The OSC's director of enforcement says the regulator is making good on its pledge to step up criminal prosecutions and seek increased jail time for offenders of securities laws.

The Ontario Security Commission seems to be making good on its pledge to step up criminal prosecutions and secure increased jail time for security law offenders, with the Ontario Court of Justice sentencing Terrence Bedford to two years in a federal penitentiary over a US$4,985,867 fraudulent investment fund scheme.

"This case demonstrates that the OSC continues to aggressively pursue people who commit securities fraud in Ontario's capital market,” said Tom Atkinson, OSC director of enforcement. “It is important that the appropriate sentences are imposed for serious financial crime to deter like-minded individuals."

In July, Atkinson told Wealth Professional that the OSC aims to bring more cases before the courts, seeking jail sentences, in order to build a greater deterrent effect.

Bedford entered a guilty plea in the Ontario Court of Justice to one count of fraud contrary to the Securities Act. Bedford admitted that he orchestrated the fraud between 2000 and 2011 by misleading approximately 24 Canadian and American investors into believing that a fund he ran called Greyhawk Equity Partners Limited Partnership was a highly profitable investment fund providing substantial returns to investors.

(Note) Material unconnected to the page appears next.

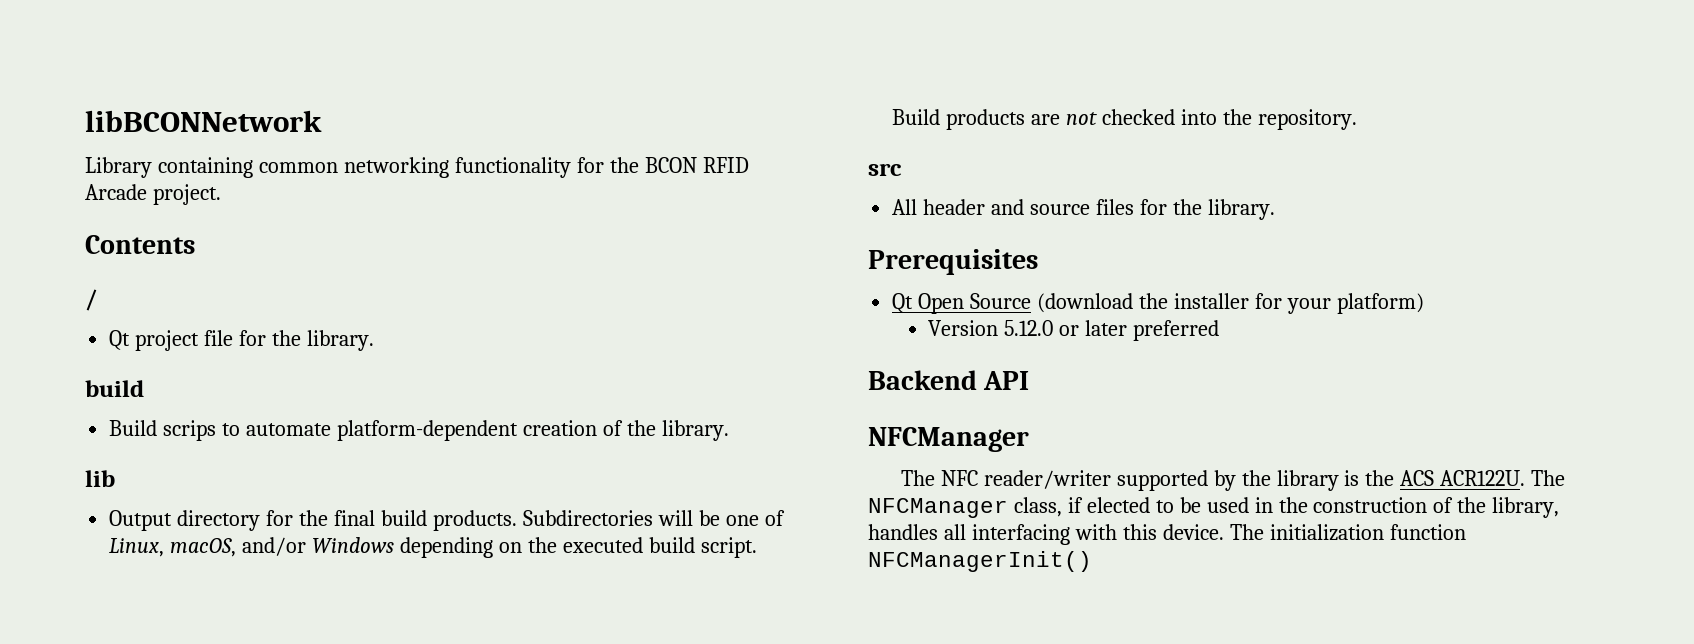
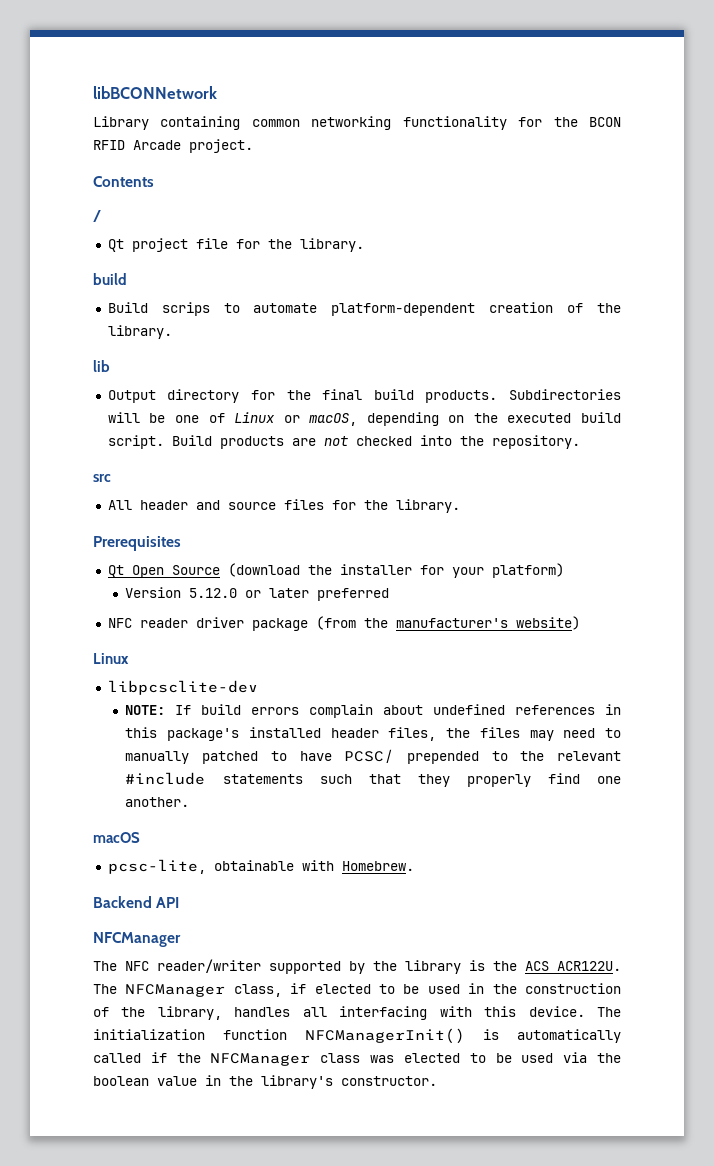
[109,537,395,557] Linux, macOS, and/or Windows -> [234,412,358,426] Linux or macOS,
(1220, 330) none -> [107,616,580,631] [93,653,129,664] [107,680,258,695] [125,704,621,718] [125,727,621,741] [125,749,621,764] [125,772,622,787] [125,797,190,807] [93,832,140,843] [107,859,414,874] // NFC reader driver package (from the manufacturer's website) // Linux // libpcsclite-dev // NOTE: If build errors complain about undefined references in this package's installed header files, the files may need to manually patched to have PCSC/ prepended to the relevant #include statements such that they properly find one another. // macOS // pcsc-lite, obtainable with Homebrew.
(1092, 561) none -> [483,1029,621,1043] [93,1052,621,1066] [93,1075,437,1089] is automatically called if the NFCManager class was elected to be used via the boolean value in the library's constructor.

Bedford created and disseminated false documents to investors, including documents purportedly from an internationally known and respected audit firm, which misrepresented the actual investments and concealed the true value of the fund and the actual investment losses. 

Through the creation and dissemination of the fraudulent documents, Bedford materially misrepresented to investors the value, security and performance of the assets held by Greyhawk. Bedford never advised investors that he was losing or had lost their investments.

The OSC has the authority to lay quasi-criminal charges against individuals or companies in the Ontario Court of Justice for alleged violations of the Act. Quasi-criminal means that a jail term is a possible sanction if a defendant is convicted of a violation of the Act.